[[ Records for the exercise open ]]

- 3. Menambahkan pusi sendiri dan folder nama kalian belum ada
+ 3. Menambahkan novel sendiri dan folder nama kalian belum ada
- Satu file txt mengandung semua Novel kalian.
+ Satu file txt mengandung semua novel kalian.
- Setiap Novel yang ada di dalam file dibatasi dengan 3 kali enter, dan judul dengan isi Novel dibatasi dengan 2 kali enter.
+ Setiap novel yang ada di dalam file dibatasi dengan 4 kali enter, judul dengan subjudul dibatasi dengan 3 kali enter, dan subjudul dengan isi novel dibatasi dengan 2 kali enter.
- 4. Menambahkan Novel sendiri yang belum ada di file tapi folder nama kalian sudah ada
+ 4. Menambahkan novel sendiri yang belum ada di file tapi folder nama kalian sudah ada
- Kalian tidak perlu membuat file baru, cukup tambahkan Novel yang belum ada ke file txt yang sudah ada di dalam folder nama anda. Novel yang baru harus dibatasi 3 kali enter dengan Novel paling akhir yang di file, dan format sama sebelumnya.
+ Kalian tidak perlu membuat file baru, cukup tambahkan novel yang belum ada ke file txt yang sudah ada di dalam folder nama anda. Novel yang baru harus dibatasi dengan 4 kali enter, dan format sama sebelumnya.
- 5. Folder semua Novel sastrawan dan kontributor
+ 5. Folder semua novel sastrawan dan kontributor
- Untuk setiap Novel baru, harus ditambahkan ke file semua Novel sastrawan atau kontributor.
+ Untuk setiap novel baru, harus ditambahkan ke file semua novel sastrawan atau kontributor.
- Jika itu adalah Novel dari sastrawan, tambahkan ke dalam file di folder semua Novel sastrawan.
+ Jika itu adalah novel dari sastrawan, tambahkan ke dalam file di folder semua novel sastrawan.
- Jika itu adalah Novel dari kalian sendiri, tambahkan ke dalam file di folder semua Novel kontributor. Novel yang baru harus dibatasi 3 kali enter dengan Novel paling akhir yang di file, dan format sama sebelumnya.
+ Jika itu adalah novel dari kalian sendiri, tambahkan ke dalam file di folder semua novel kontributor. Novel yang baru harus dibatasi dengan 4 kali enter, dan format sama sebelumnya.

[[ Records for the exercise closed ]]

Look over the entries for "tapi", then copy every line that includes that string.

■ Exercise solution:
- 4. Menambahkan Novel sendiri yang belum ada di file tapi folder nama kalian sudah ada
+ 4. Menambahkan novel sendiri yang belum ada di file tapi folder nama kalian sudah ada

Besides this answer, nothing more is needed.